→ **BRIEF**
In the material below, repeat only the lines from the one that holds "-189,20 +189,21 @@" through the final line, exactly as they stand.

→ **SUPPLIED ENTRIES**
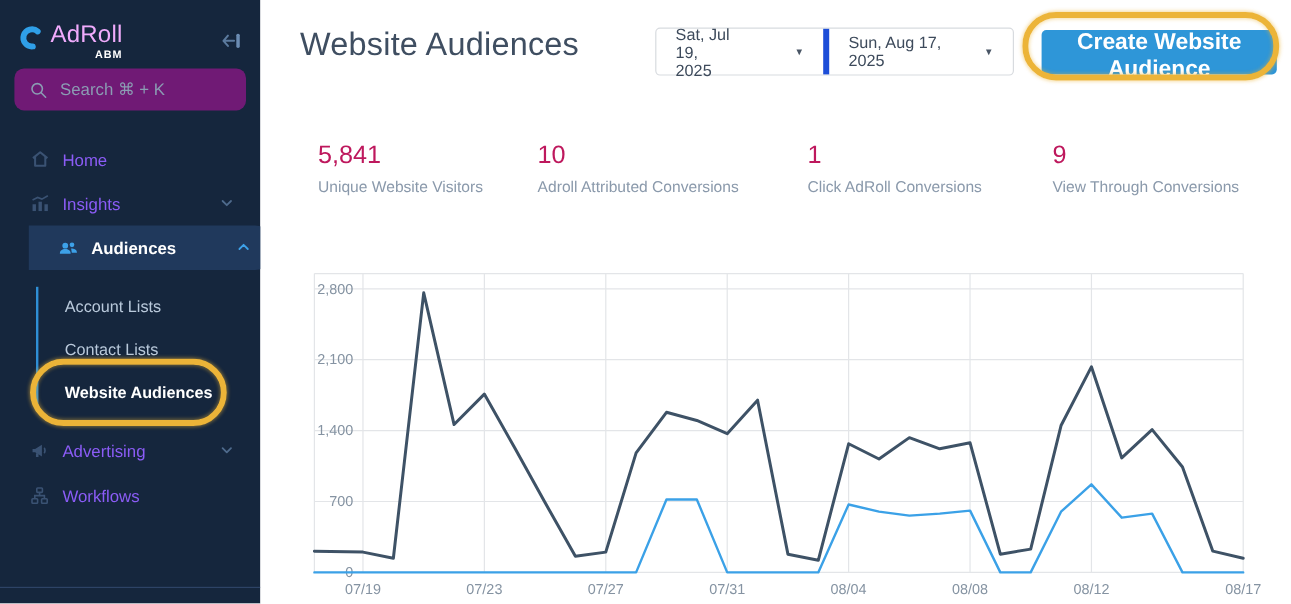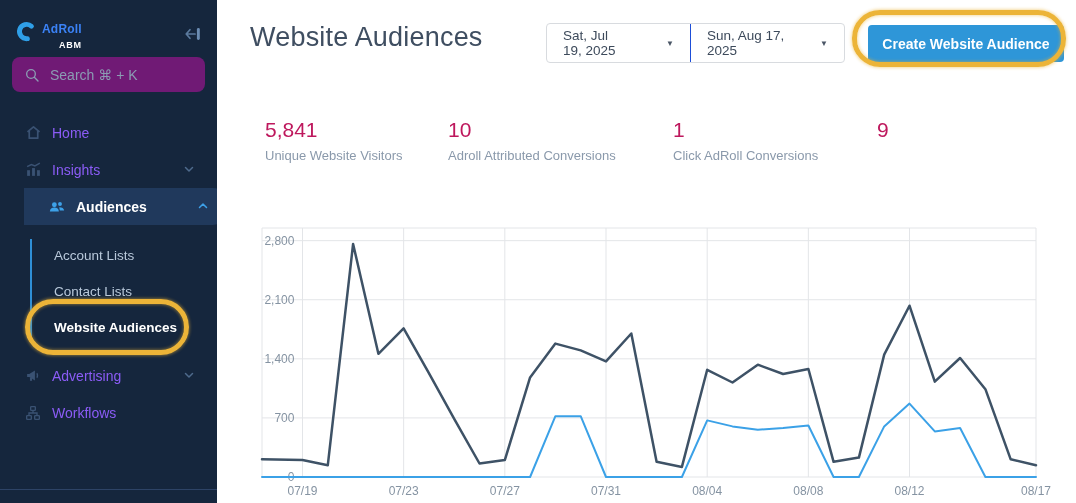--- a/index.html
+++ b/index.html
@@ -6,21 +6,21 @@
   html,body { width:1076px; height:503px; overflow:hidden; }
   body { font-family:"Liberation Sans","DejaVu Sans",sans-serif; background:#fff; }
   .app { display:flex; width:1076px; height:503px; }
 
   
   .sidebar { position:relative; width:217px; height:503px; background:#15263d; flex-shrink:0; color:#b7c6da; }
   .logo-row { position:absolute; left:16px; top:18px; width:185px; display:flex; align-items:flex-start; justify-content:space-between; }
   .logo { display:flex; align-items:flex-start; cursor:pointer; }
   .logo-mark { margin-top:3px; transform:rotate(18deg); }
   .logo-text { margin-left:5px; display:flex; flex-direction:column; align-items:flex-end; }
-  .logo-brand { color:#3b82f6; font-size:12px; font-weight:700; letter-spacing:.2px; line-height:22px; }
+  .logo-brand { color:#f0abfc; font-size:20px; font-weight:400; letter-spacing:.2px; line-height:22px; }
   .logo-sub { color:#fff; font-size:9px; font-weight:700; letter-spacing:.8px; line-height:10px; }
   .collapse-btn { margin-top:8px; cursor:pointer; }
   .search-box { position:absolute; left:12px; top:57px; width:193px; height:35px; background:#701a75; border-radius:8px; display:flex; align-items:center; padding:0 12px; cursor:text; }
   .search-box span { color:#8b9cb3; font-size:14px; margin-left:10px; }
   .nav { position:absolute; left:0; top:114px; width:217px; }
   .nav-item { position:relative; height:37px; display:flex; align-items:center; padding-left:24px; font-size:14px; color:#8b5cf6; cursor:pointer; }
   .nav-item .ni-icon { width:18px; display:flex; justify-content:center; margin-right:10px; }
   .nav-item.active { background:#20395c; border-radius:0 24px 24px 0; width:207px; color:#fff; font-weight:700;margin-left:24px; }
   .nav-chevron { position:absolute; right:22px; top:12px; }
   .sub-list { position:relative; padding:12px 0 0 0; }
@@ -32,24 +32,24 @@
   
   .ring { position:absolute; border:5px solid #ecb438; border-radius:28px; box-shadow:0 0 3px 1px rgba(236,180,56,.45), inset 0 0 3px 1px rgba(236,180,56,.40); pointer-events:none; }
   .ring-sidebar { left:25px; top:299px; width:164px; height:56px; }
   .ring-button  { left:635px; top:10px; width:214px; height:57px; }
 
   
   .main { position:relative; flex:1; background:#fff; }
   .page-title { position:absolute; left:33px; top:22px; font-size:27px; color:#3f4e61; font-weight:400; letter-spacing:.2px; }
   .date-group { position:absolute; left:329px; top:23px; height:40px; display:flex; border:1px solid #d8dbdf; border-radius:4px; background:#fff; }
   .date-btn { display:flex; align-items:center; justify-content:center; gap:10px; padding:0 16px; font-size:13.5px; color:#3d4a5b; cursor:pointer; }
-  .date-btn:first-child { border-right:1px solid #1d4ed8; width:144px;gap:48px; }
+  .date-btn:first-child { border-right:5px solid #1d4ed8; width:144px;gap:48px; }
   .date-btn:last-child { width:153px; }
   .caret { font-size:8px; color:#4a5666; }
-  .create-btn { position:absolute; left:651px; top:25px; width:196px; height:37px; background:#2e96d8; color:#fff; border:none; border-radius:4px; font-size:14px; font-weight:700; font-family:inherit; cursor:pointer; }
+  .create-btn { position:absolute; left:651px; top:25px; width:196px; height:37px; background:#2e96d8; color:#fff; border:none; border-radius:4px; font-size:19px; font-weight:700; font-family:inherit; cursor:pointer; }
 
   .stats { position:absolute; left:0; top:118px; width:100%; height:50px; }
   .stat { position:absolute; top:0; }
   .stat-value { font-size:21px; color:#be185d; line-height:24px; }
   .stat-label { margin-top:6px; font-size:13px; color:#8a99ab; }
 
   .chart-wrap { position:absolute; left:3px; top:226px; width:856px; height:277px; }
 </style>
 </head>
 <body>
@@ -189,20 +189,21 @@
       <div class="stat" style="left:231px;">
         <div class="stat-value">10</div>
         <div class="stat-label">Adroll Attributed Conversions</div>
       </div>
       <div class="stat" style="left:456px;">
         <div class="stat-value">1</div>
         <div class="stat-label">Click AdRoll Conversions</div>
       </div>
       <div class="stat" style="left:660px;">
         <div class="stat-value">9</div>
+        <div class="stat-label">View Through Conversions</div>
       </div>
     </div>
 
     <div class="chart-wrap" id="chart"><svg width="856" height="277" viewBox="0 0 856 277">
           <line x1="42" y1="2" x2="816" y2="2" stroke="#e3e5e8" stroke-width="1"></line>
           <line x1="42" y1="2" x2="42" y2="251" stroke="#e3e5e8" stroke-width="1"></line>
           <line x1="816" y1="2" x2="816" y2="251" stroke="#e3e5e8" stroke-width="1"></line>
           <line x1="42" y1="251" x2="816" y2="251" stroke="#e3e5e8" stroke-width="1"></line>
           <line x1="42" y1="191.91525423728814" x2="816" y2="191.91525423728814" stroke="#e3e5e8" stroke-width="1"></line>
           <line x1="42" y1="132.83050847457628" x2="816" y2="132.83050847457628" stroke="#e3e5e8" stroke-width="1"></line>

→ **THE COMPLETED TASK**
@@ -189,20 +189,21 @@
       <div class="stat" style="left:231px;">
         <div class="stat-value">10</div>
         <div class="stat-label">Adroll Attributed Conversions</div>
       </div>
       <div class="stat" style="left:456px;">
         <div class="stat-value">1</div>
         <div class="stat-label">Click AdRoll Conversions</div>
       </div>
       <div class="stat" style="left:660px;">
         <div class="stat-value">9</div>
+        <div class="stat-label">View Through Conversions</div>
       </div>
     </div>
 
     <div class="chart-wrap" id="chart"><svg width="856" height="277" viewBox="0 0 856 277">
           <line x1="42" y1="2" x2="816" y2="2" stroke="#e3e5e8" stroke-width="1"></line>
           <line x1="42" y1="2" x2="42" y2="251" stroke="#e3e5e8" stroke-width="1"></line>
           <line x1="816" y1="2" x2="816" y2="251" stroke="#e3e5e8" stroke-width="1"></line>
           <line x1="42" y1="251" x2="816" y2="251" stroke="#e3e5e8" stroke-width="1"></line>
           <line x1="42" y1="191.91525423728814" x2="816" y2="191.91525423728814" stroke="#e3e5e8" stroke-width="1"></line>
           <line x1="42" y1="132.83050847457628" x2="816" y2="132.83050847457628" stroke="#e3e5e8" stroke-width="1"></line>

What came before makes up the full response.